__WORK TO BE COMPLETED__: Where the data below contains pictures, omit them; output the rest word for word.

Records from a dataset
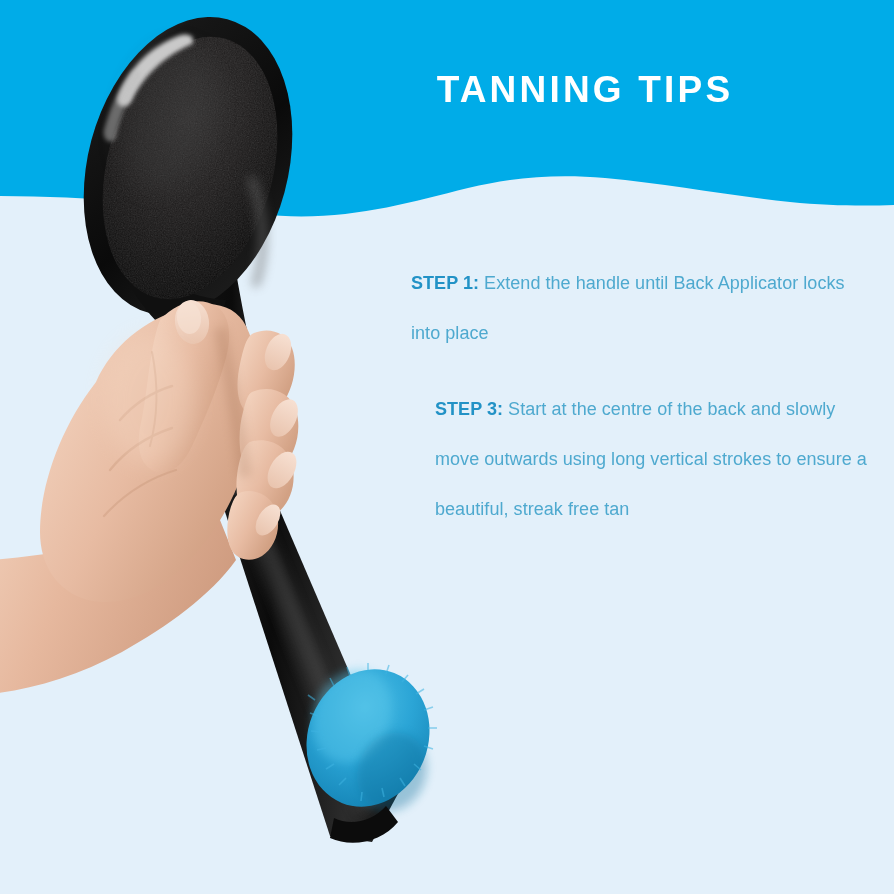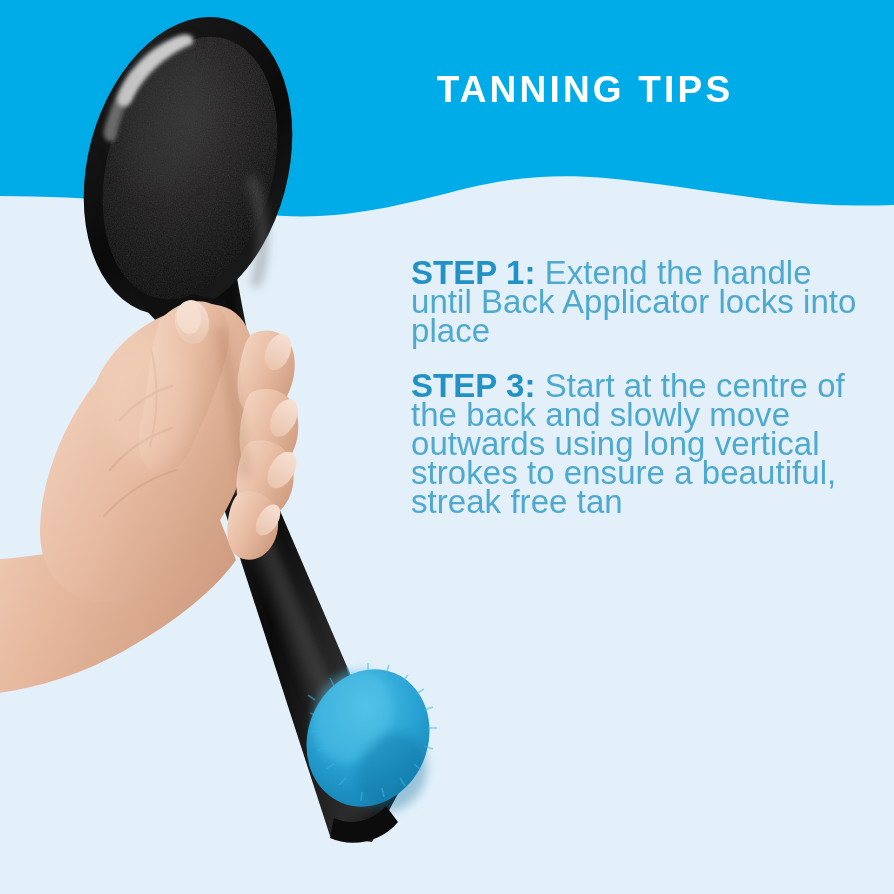--- a/index.html
+++ b/index.html
@@ -64,8 +64,8 @@
   }
   .step:last-child { margin-bottom: 0; }
   .step-text {
-    font-size: 33px;
-    line-height: 29px;
+    font-size: 18px;
+    line-height: 50px;
     color: #4ea9cf;
     font-weight: 400;
     letter-spacing: 0.05px;

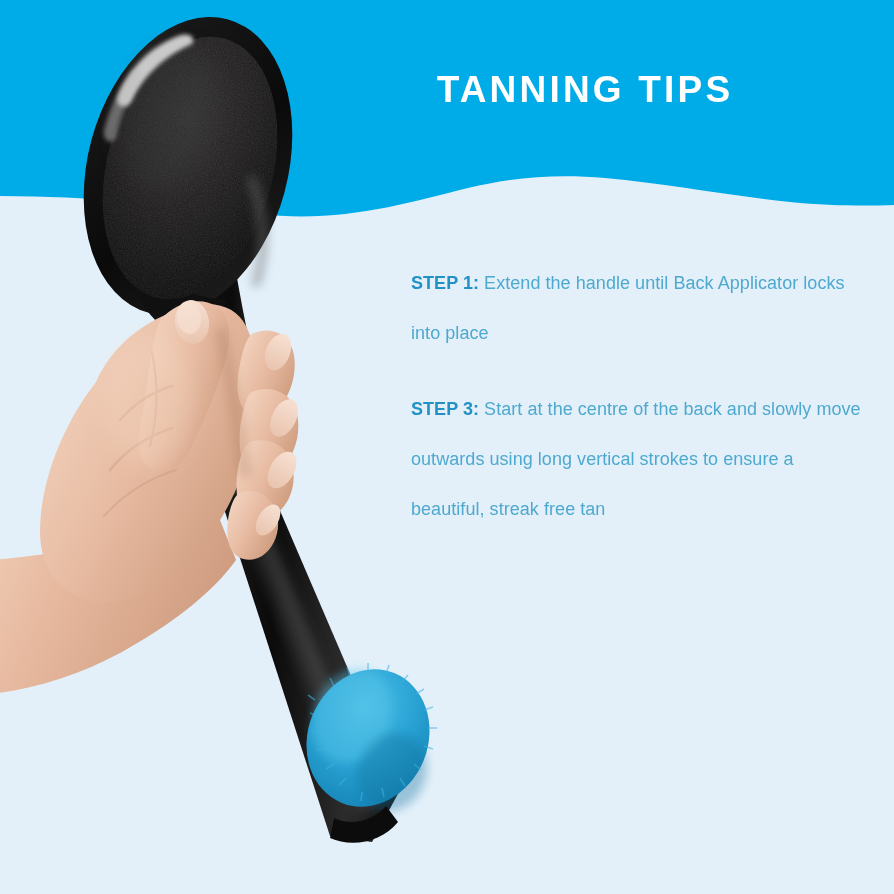--- a/index.html
+++ b/index.html
@@ -62,7 +62,7 @@
   .step {
     margin-bottom: 26px;
   }
-  .step:last-child { margin-bottom: 0; }
+  .step:last-child { margin-bottom: 0; margin-left: 24px; }
   .step-text {
     font-size: 18px;
     line-height: 50px;

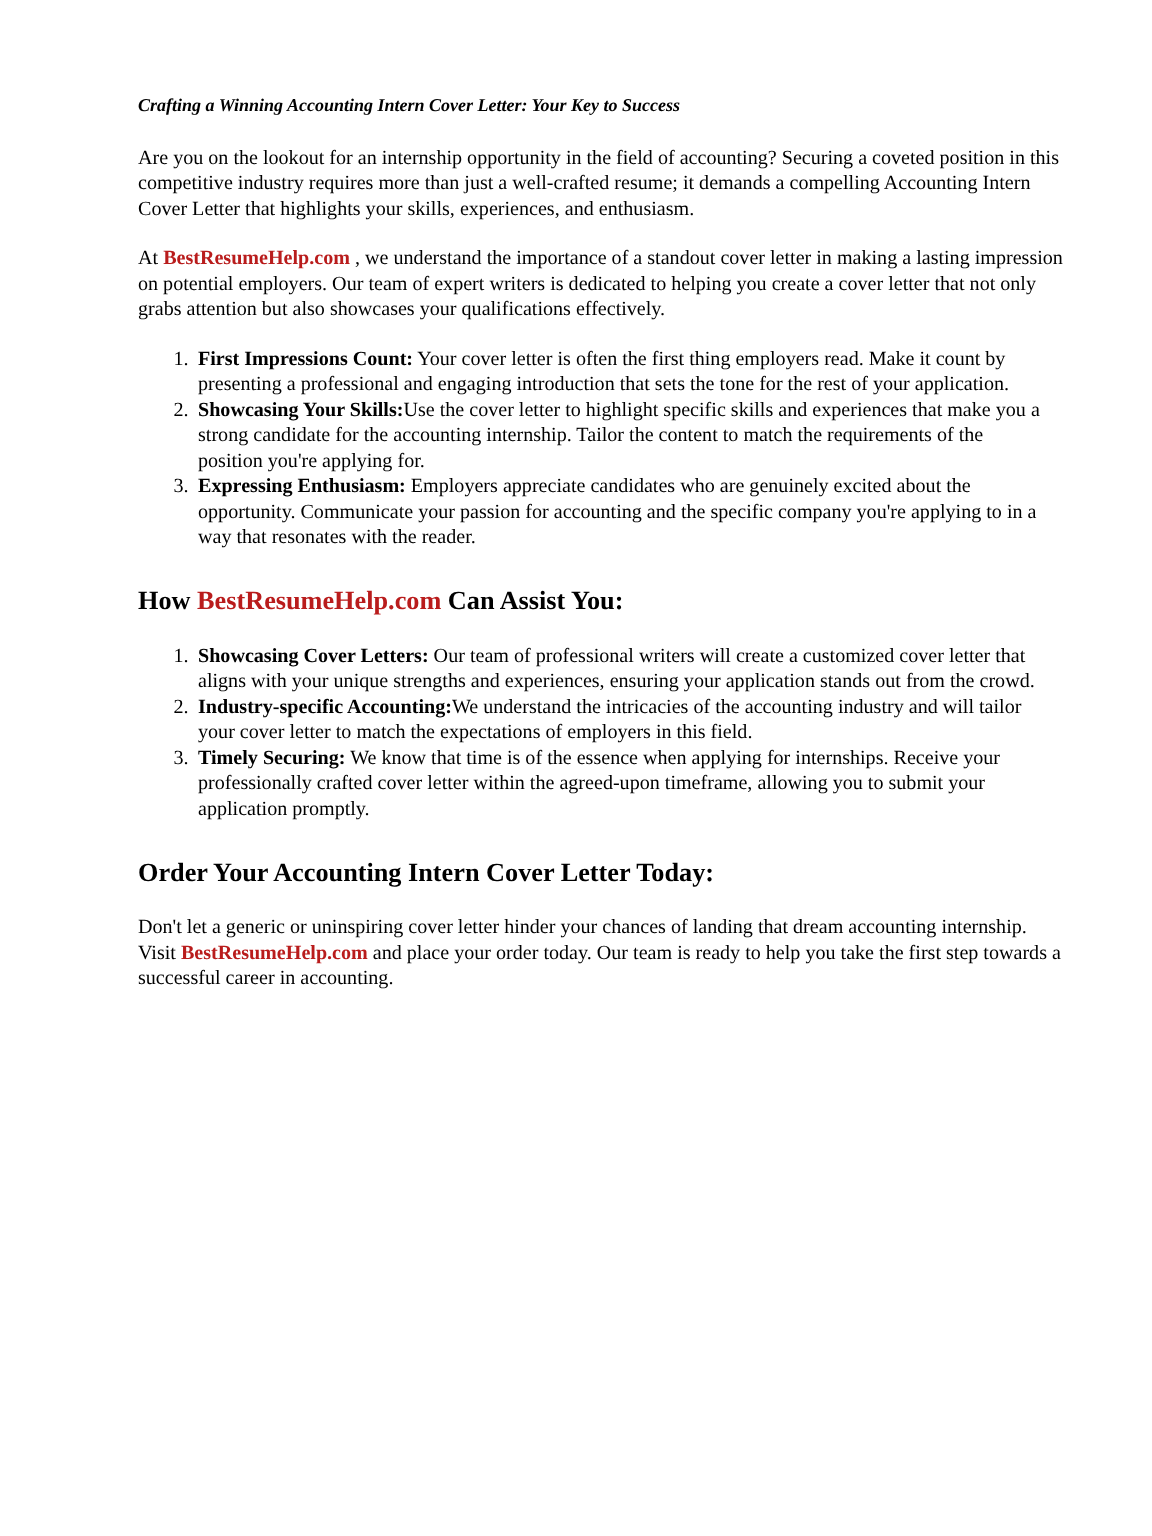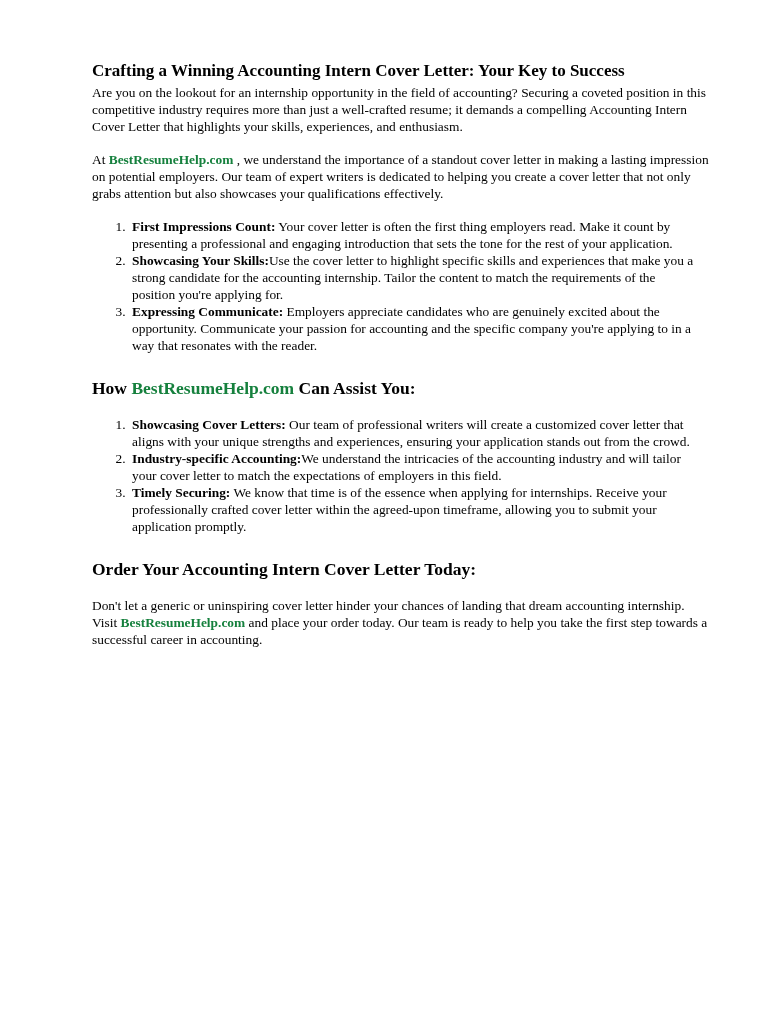--- a/index.html
+++ b/index.html
@@ -22,10 +22,11 @@
     background: #ffffff;
   }
   .doc-title {
-    font-size: 17px;
+    font-size: 12px;
     font-weight: bold;
     line-height: 17px;
-    margin: 0 0 5px 0;
+    margin: 0 0 17px 0;
+    font-style: italic;
   }
   p.body-text {
     font-size: 13.4px;

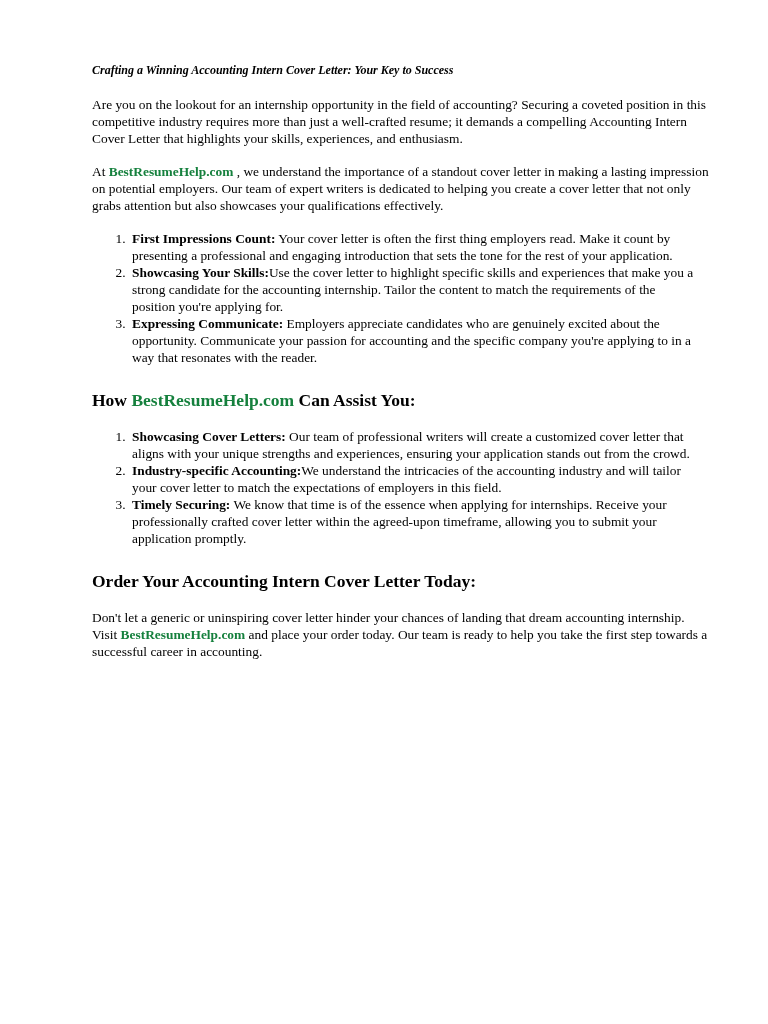--- a/index.html
+++ b/index.html
@@ -50,7 +50,7 @@
     padding-left: 3px;
   }
   a.doc-link {
-    color: #15803d;
+    color: #b91c1c;
     font-weight: bold;
     text-decoration: none;
     cursor: pointer;

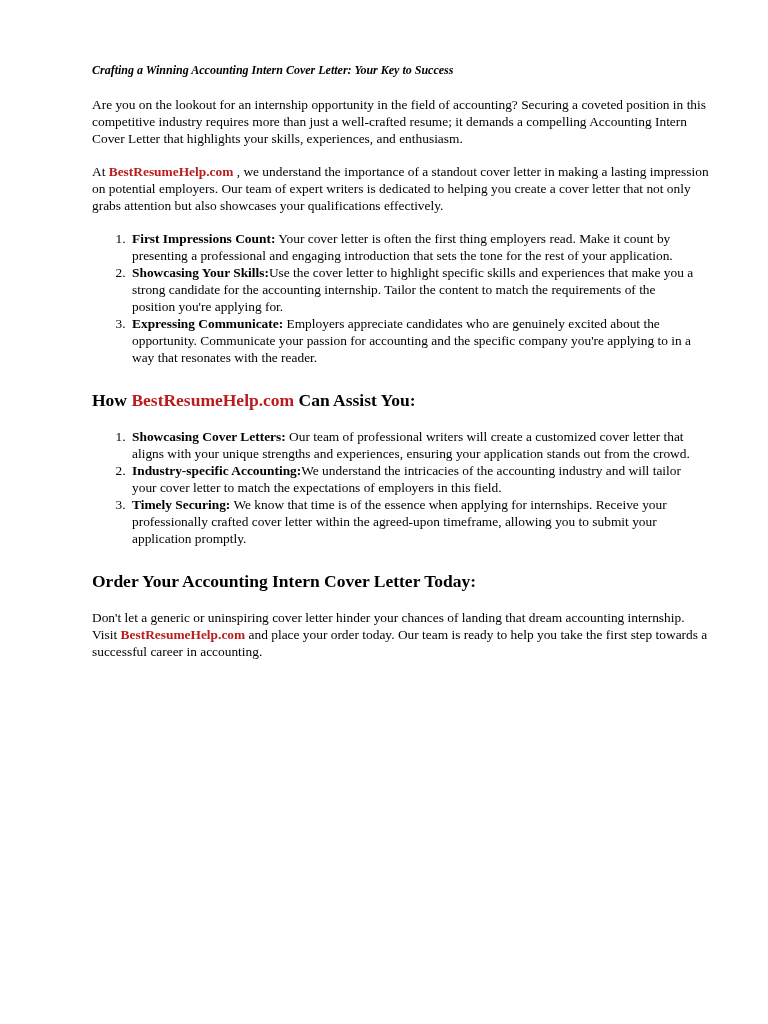--- a/index.html
+++ b/index.html
@@ -83,7 +83,7 @@
       <span class="label">Showcasing Your Skills:</span><span>Use the cover letter to highlight specific skills and experiences that make you a strong candidate for the accounting internship. Tailor the content to match the requirements of the position you're applying for.</span>
     </li>
     <li>
-      <span class="label">Expressing Communicate:</span><span> Employers appreciate candidates who are genuinely excited about the opportunity. Communicate your passion for accounting and the specific company you're applying to in a way that resonates with the reader.</span>
+      <span class="label">Expressing Enthusiasm:</span><span> Employers appreciate candidates who are genuinely excited about the opportunity. Communicate your passion for accounting and the specific company you're applying to in a way that resonates with the reader.</span>
     </li>
   </ol>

__RESULT FOR THIS TASK__:
--- a/index.html
+++ b/index.html
@@ -64,8 +64,8 @@
   }
   .step:last-child { margin-bottom: 0; }
   .step-text {
-    font-size: 33px;
-    line-height: 29px;
+    font-size: 18px;
+    line-height: 50px;
     color: #4ea9cf;
     font-weight: 400;
     letter-spacing: 0.05px;

--- a/index.html
+++ b/index.html
@@ -62,7 +62,7 @@
   .step {
     margin-bottom: 26px;
   }
-  .step:last-child { margin-bottom: 0; }
+  .step:last-child { margin-bottom: 0; margin-left: 24px; }
   .step-text {
     font-size: 18px;
     line-height: 50px;

--- a/index.html
+++ b/index.html
@@ -22,10 +22,11 @@
     background: #ffffff;
   }
   .doc-title {
-    font-size: 17px;
+    font-size: 12px;
     font-weight: bold;
     line-height: 17px;
-    margin: 0 0 5px 0;
+    margin: 0 0 17px 0;
+    font-style: italic;
   }
   p.body-text {
     font-size: 13.4px;

--- a/index.html
+++ b/index.html
@@ -50,7 +50,7 @@
     padding-left: 3px;
   }
   a.doc-link {
-    color: #15803d;
+    color: #b91c1c;
     font-weight: bold;
     text-decoration: none;
     cursor: pointer;

--- a/index.html
+++ b/index.html
@@ -83,7 +83,7 @@
       <span class="label">Showcasing Your Skills:</span><span>Use the cover letter to highlight specific skills and experiences that make you a strong candidate for the accounting internship. Tailor the content to match the requirements of the position you're applying for.</span>
     </li>
     <li>
-      <span class="label">Expressing Communicate:</span><span> Employers appreciate candidates who are genuinely excited about the opportunity. Communicate your passion for accounting and the specific company you're applying to in a way that resonates with the reader.</span>
+      <span class="label">Expressing Enthusiasm:</span><span> Employers appreciate candidates who are genuinely excited about the opportunity. Communicate your passion for accounting and the specific company you're applying to in a way that resonates with the reader.</span>
     </li>
   </ol>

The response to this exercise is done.